Jessica Drun, a nonresident fellow at the Project 2049 Institute who specializes in Taiwan’s international status, told the Nikkei Asian Review she thought Taiwan’s chances of being voted into this year’s WHA were “extremely slim.”
“Beijing is already exerting diplomatic pressure against countries that have come out in support of Taiwan’s observership — New Zealand is the example that comes to mind — and is likely doing so in a multitude of bilateral channels to ensure that a majority will not be met,” she said.
But what has complicated matters further is a claim by Foreign Minister Winston Peters that his Chinese counterpart, Wang Yi, had assured him China would not retaliate against New Zealand when there were differences in the relationship.
Asked about how the Ambassador’s statement squared with this, Peters said she should “listen to her master”.
The Chinese Foreign Ministry spokesperson, in a regular media briefing last week said:” I wonder how he came to that assumption? I want to point out that China is committed to developing friendly cooperative relations with New Zealand based on mutual respect and equality.
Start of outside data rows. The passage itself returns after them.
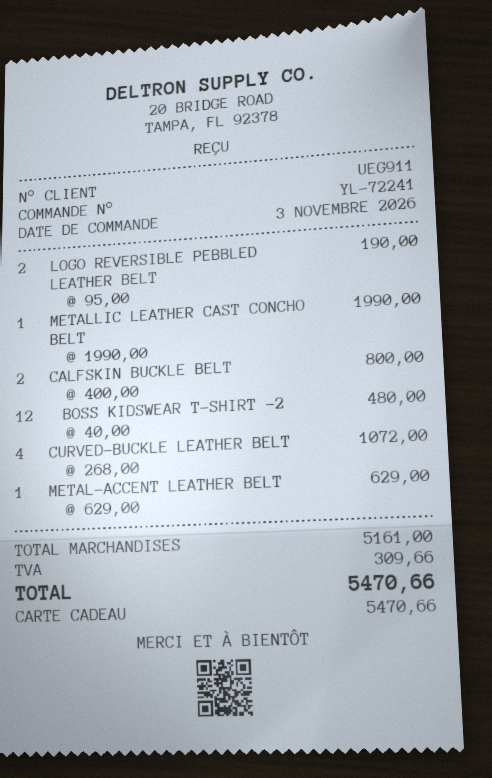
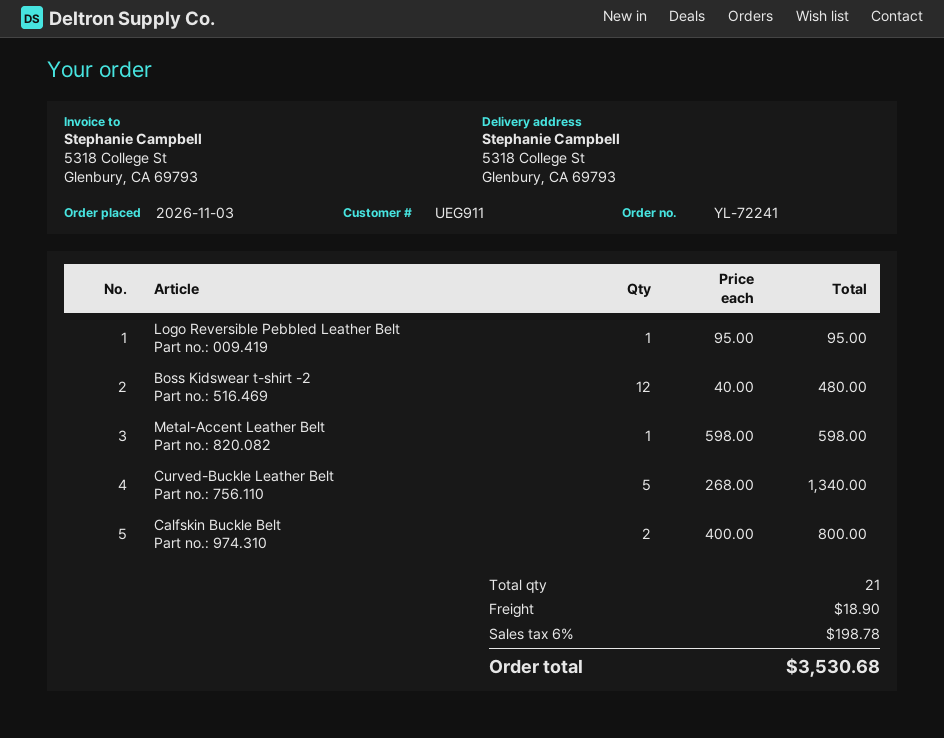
LOGO REVERSIBLE PEBBLED LEATHER BELT: 2 x 95.00 = 190.00 -> 1 x 95.00 = 95.00
METALLIC LEATHER CAST CONCHO BELT: 1 x 1990.00 = 1990.00 -> none
CURVED-BUCKLE LEATHER BELT: 4 x 268.00 = 1072.00 -> 5 x 268.00 = 1340.00
METAL-ACCENT LEATHER BELT: 1 x 629.00 = 629.00 -> 1 x 598.00 = 598.00
shipping: none -> 18.90
tax: 309.66 -> 198.78
total: 5470.66 -> 3530.68

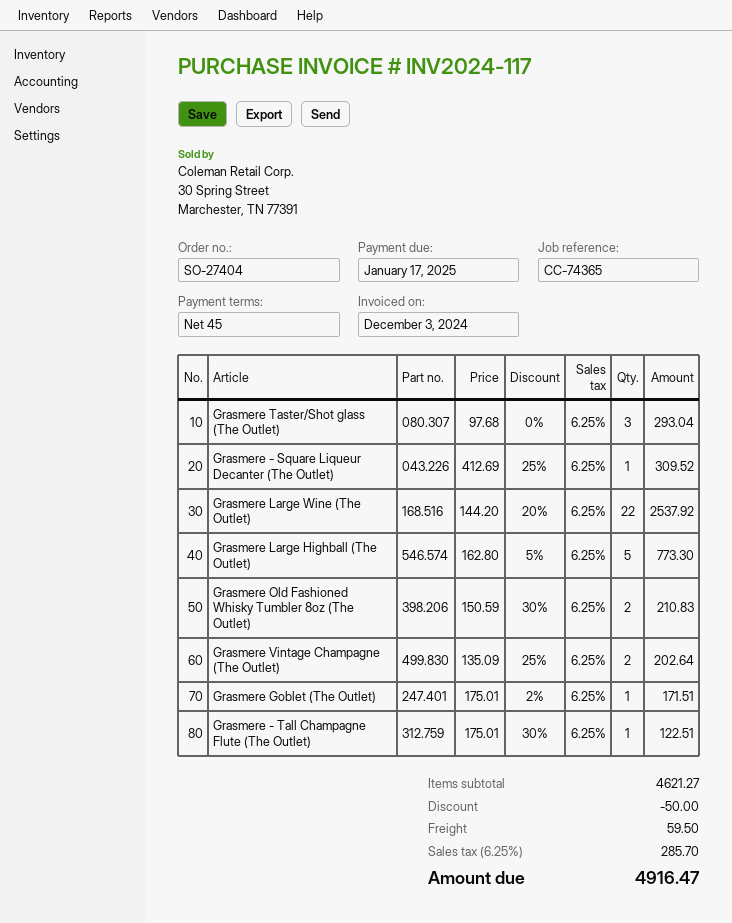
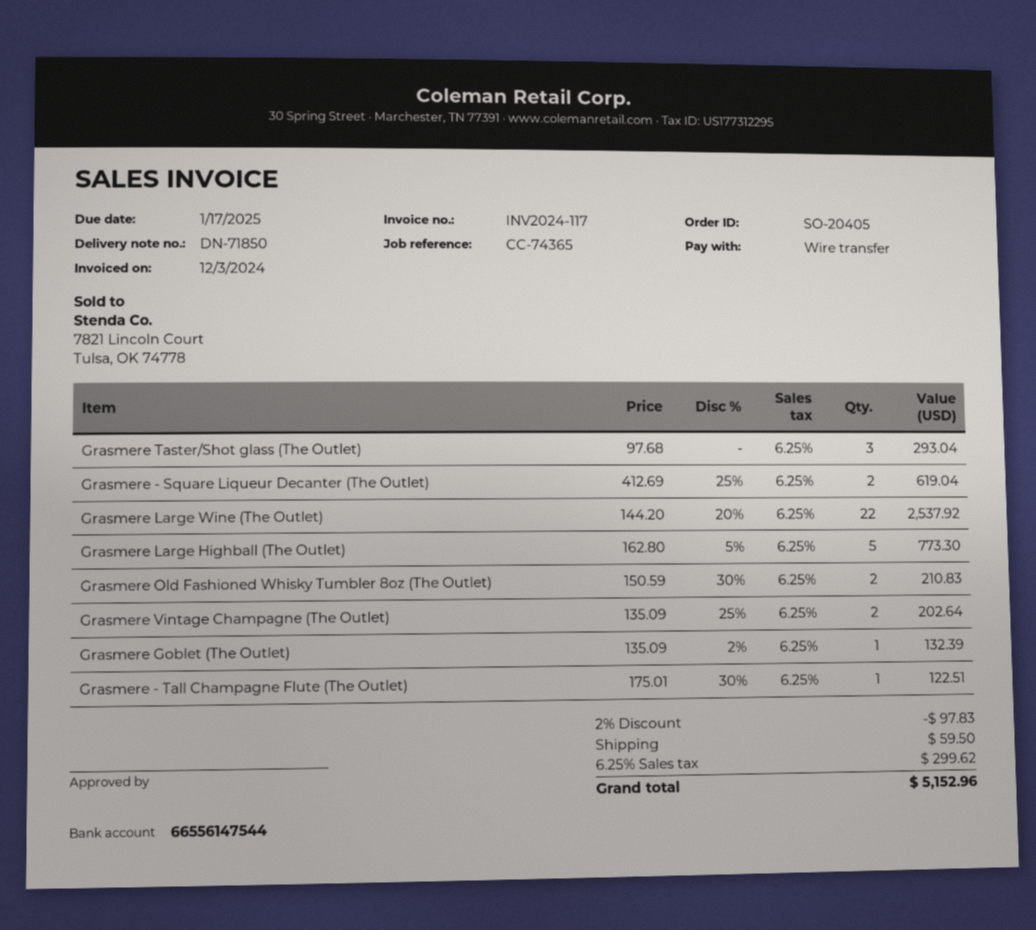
order number: SO-27404 -> SO-20405
Grasmere - Square Liqueur Decanter (The Outlet): 1 x 412.69 - 25% = 309.52 -> 2 x 412.69 - 25% = 619.04
Grasmere Goblet (The Outlet): 1 x 175.01 - 2% = 171.51 -> 1 x 135.09 - 2% = 132.39
discount: 50.00 -> 97.83
tax: 6.25% = 285.70 -> 6.25% = 299.62
total: 4916.47 -> 5152.96

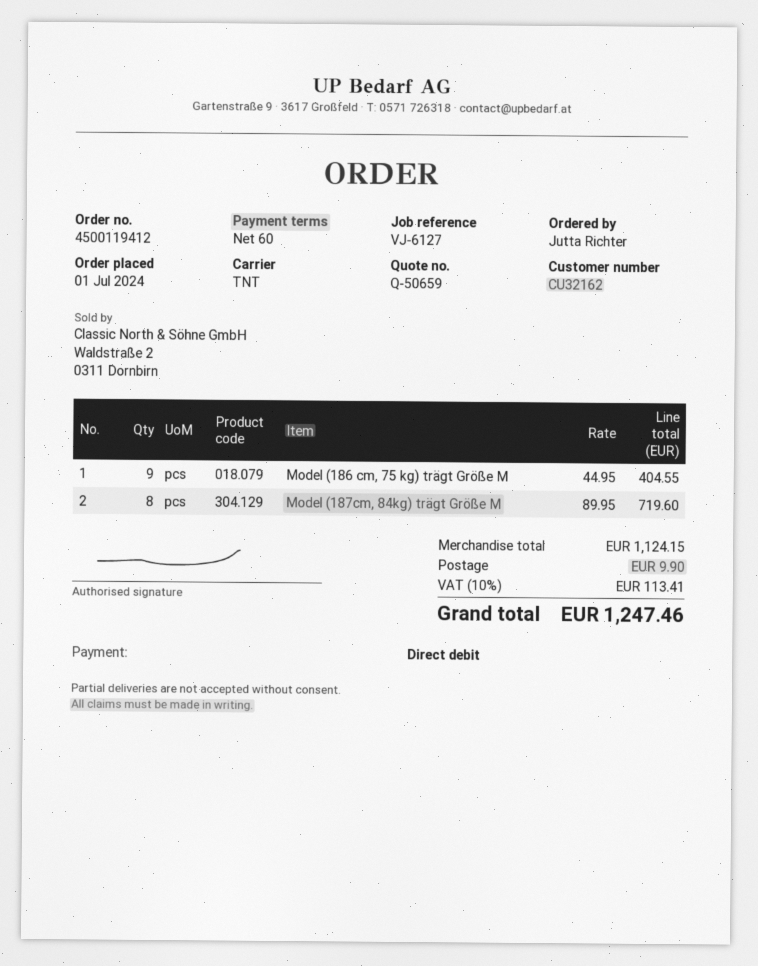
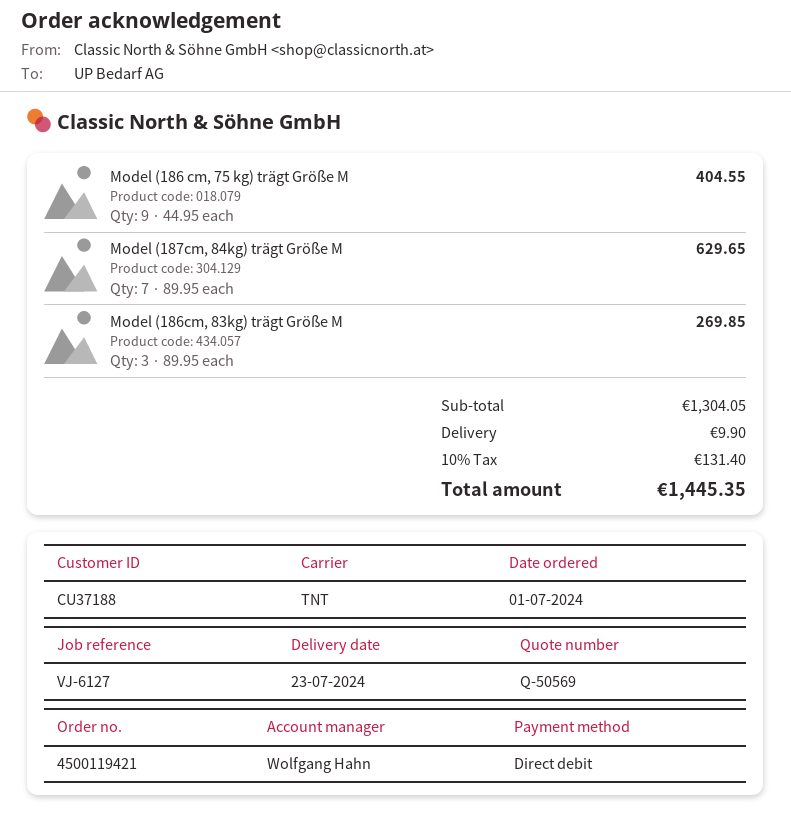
quote number: Q-50659 -> Q-50569
order number: 4500119412 -> 4500119421
customer number: CU32162 -> CU37188
Model (187cm, 84kg) trägt Größe M: 8 x 89.95 = 719.60 -> 7 x 89.95 = 629.65
Model (186cm, 83kg) trägt Größe M: none -> 3 x 89.95 = 269.85
subtotal: 1124.15 -> 1304.05
tax: 10% = 113.41 -> 10% = 131.40
total: 1247.46 -> 1445.35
But we are firmly resolved to uphold our sovereignty, independence and territorial integrity. No one should entertain any illusion when it comes to matters concerning China’s core interests. We hope that certain people in New Zealand will stop spreading rumours and creating trouble and work to enhance instead of undermining bilateral mutual trust and cooperation.”
There matters should have rested.
But Peters then, later in the week claimed that the Chinese Foreign Minister had tried to talk New Zealand out of going into a lockdown.
The Embassy issued another statement on Friday.
“China respects the lockdown decision made by New Zealand Government and has never dissuaded New Zealand from going into lockdown,” the statement said.
“We hope that certain people in New Zealand will stop spreading disinformation and creating trouble and work to enhance instead of undermining bilateral mutual trust and cooperation.”
In short, the Ministry and the Embassy, are claiming Peters lied about what he was told.
Obviously the strategy from the Beehive now is to let the officials get on with the relationship. Hopefully, that will calm things down. It worked on Covid-19.